* _Exercise description_:
An exact transcription of the entries is required, with no images included.
──────── The data ────────
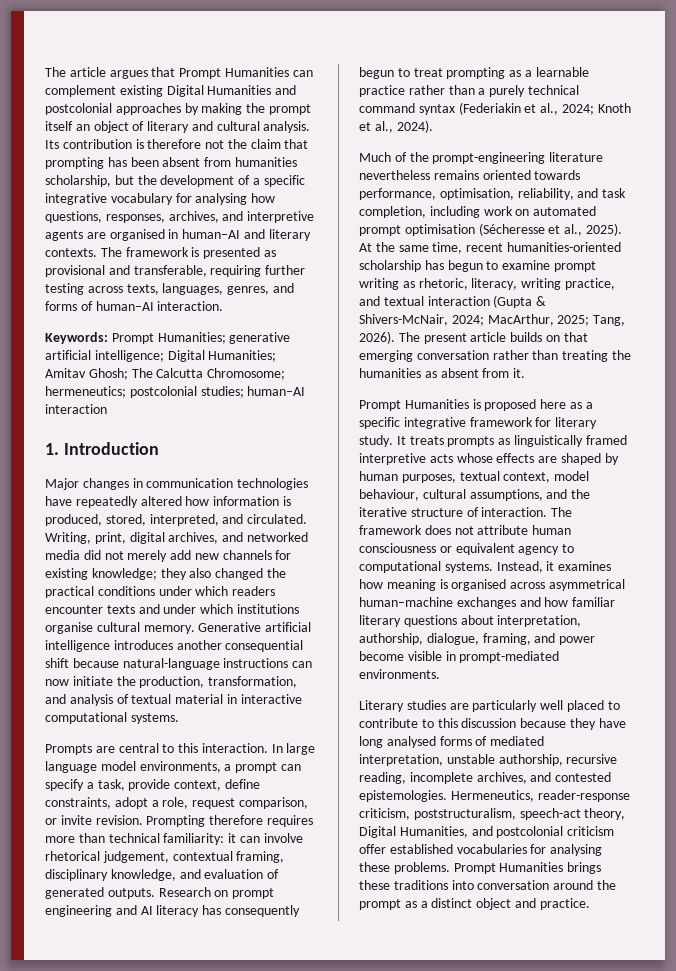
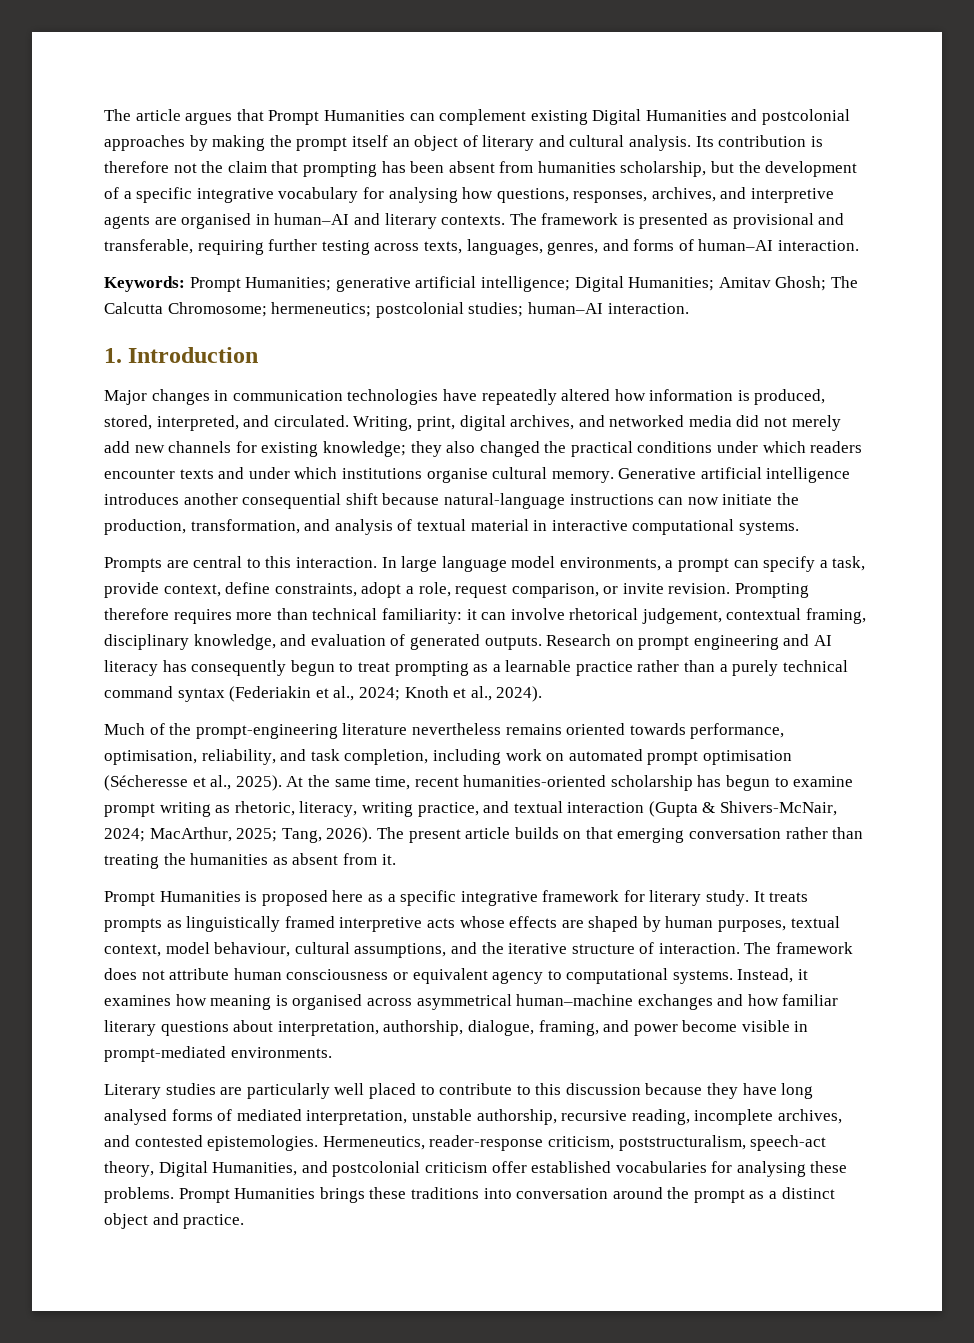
- Keywords: Prompt Humanities; generative artificial intelligence; Digital Humanities; Amitav Ghosh; The Calcutta Chromosome; hermeneutics; postcolonial studies; human–AI interaction
+ Keywords: Prompt Humanities; generative artificial intelligence; Digital Humanities; Amitav Ghosh; The Calcutta Chromosome; hermeneutics; postcolonial studies; human–AI interaction.

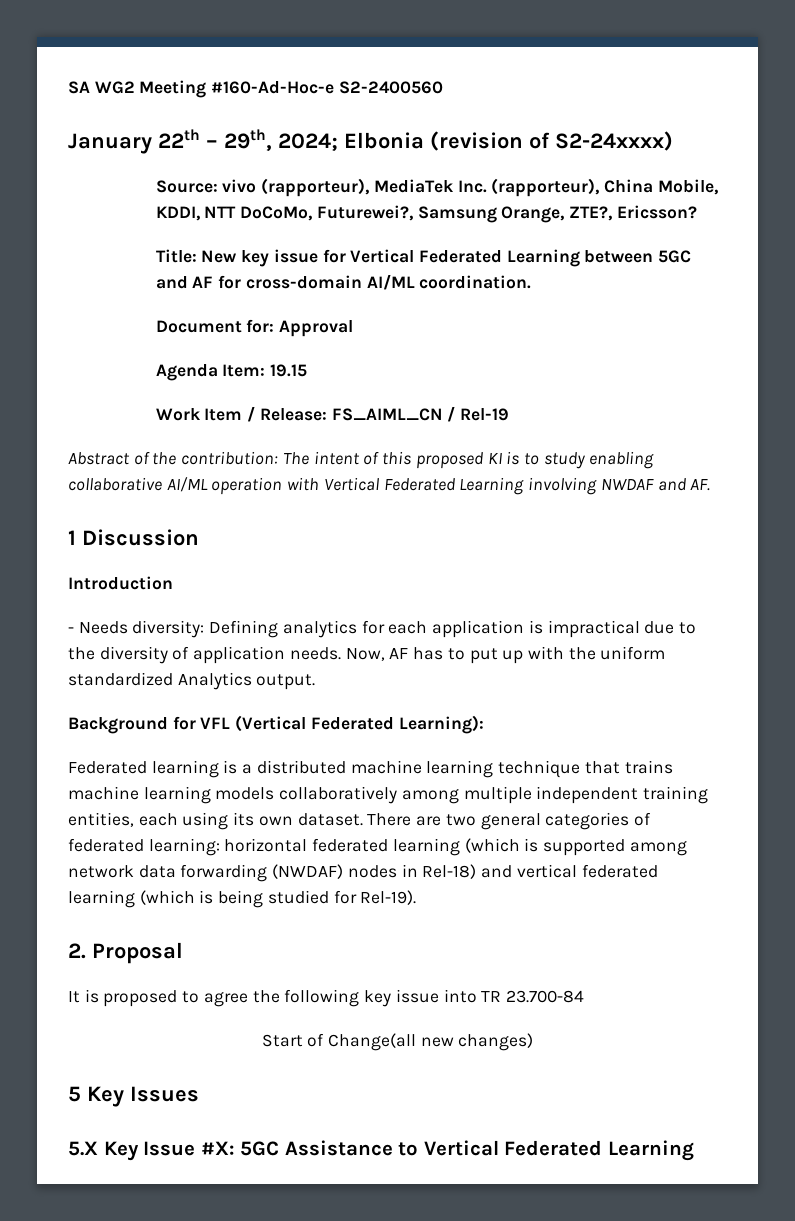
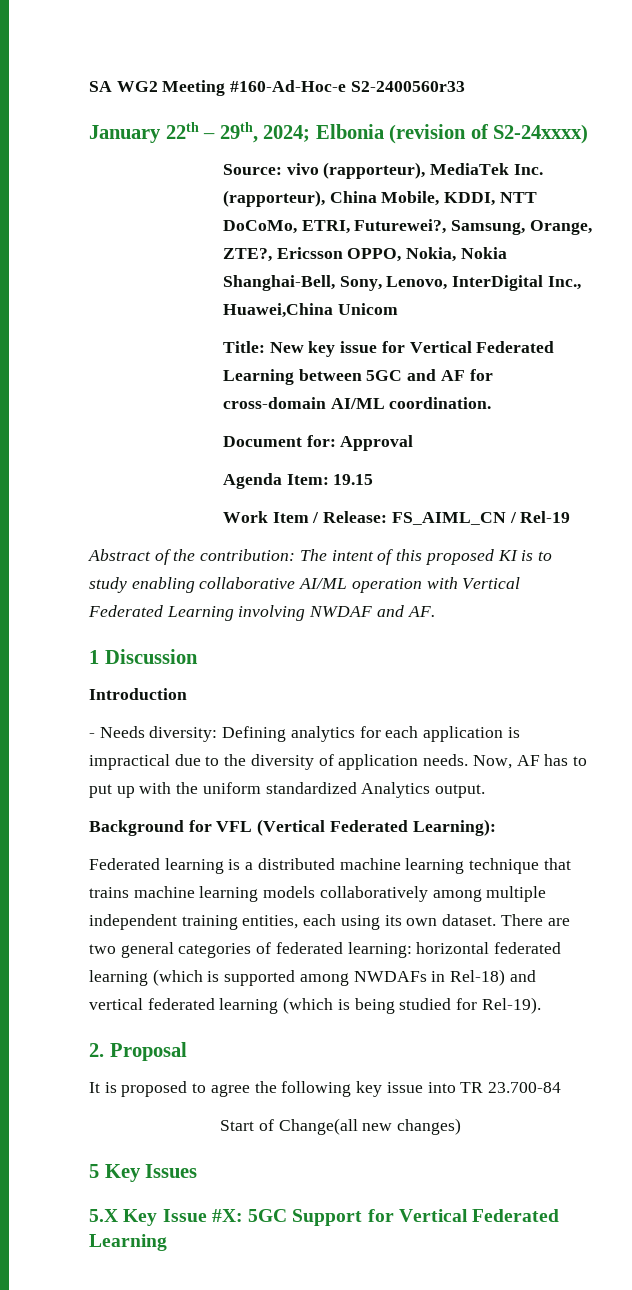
- SA WG2 Meeting #160-Ad-Hoc-e S2-2400560
+ SA WG2 Meeting #160-Ad-Hoc-e S2-2400560r33
- Source: vivo (rapporteur), MediaTek Inc. (rapporteur), China Mobile, KDDI, NTT DoCoMo, Futurewei?, Samsung Orange, ZTE?, Ericsson?
+ Source: vivo (rapporteur), MediaTek Inc. (rapporteur), China Mobile, KDDI, NTT DoCoMo, ETRI, Futurewei?, Samsung, Orange, ZTE?, Ericsson OPPO, Nokia, Nokia Shanghai-Bell, Sony, Lenovo, InterDigital Inc., Huawei,China Unicom
- There are two general categories of federated learning: horizontal federated learning (which is supported among network data forwarding (NWDAF) nodes in Rel-18) and vertical federated learning (which is being studied for Rel-19).
+ There are two general categories of federated learning: horizontal federated learning (which is supported among NWDAFs in Rel-18) and vertical federated learning (which is being studied for Rel-19).
- 5.X Key Issue #X: 5GC Assistance to Vertical Federated Learning
+ 5.X Key Issue #X: 5GC Support for Vertical Federated Learning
────────
* _Exercise result_:
- Keywords: Prompt Humanities; generative artificial intelligence; Digital Humanities; Amitav Ghosh; The Calcutta Chromosome; hermeneutics; postcolonial studies; human–AI interaction
+ Keywords: Prompt Humanities; generative artificial intelligence; Digital Humanities; Amitav Ghosh; The Calcutta Chromosome; hermeneutics; postcolonial studies; human–AI interaction.

- SA WG2 Meeting #160-Ad-Hoc-e S2-2400560
+ SA WG2 Meeting #160-Ad-Hoc-e S2-2400560r33
- Source: vivo (rapporteur), MediaTek Inc. (rapporteur), China Mobile, KDDI, NTT DoCoMo, Futurewei?, Samsung Orange, ZTE?, Ericsson?
+ Source: vivo (rapporteur), MediaTek Inc. (rapporteur), China Mobile, KDDI, NTT DoCoMo, ETRI, Futurewei?, Samsung, Orange, ZTE?, Ericsson OPPO, Nokia, Nokia Shanghai-Bell, Sony, Lenovo, InterDigital Inc., Huawei,China Unicom
- There are two general categories of federated learning: horizontal federated learning (which is supported among network data forwarding (NWDAF) nodes in Rel-18) and vertical federated learning (which is being studied for Rel-19).
+ There are two general categories of federated learning: horizontal federated learning (which is supported among NWDAFs in Rel-18) and vertical federated learning (which is being studied for Rel-19).
- 5.X Key Issue #X: 5GC Assistance to Vertical Federated Learning
+ 5.X Key Issue #X: 5GC Support for Vertical Federated Learning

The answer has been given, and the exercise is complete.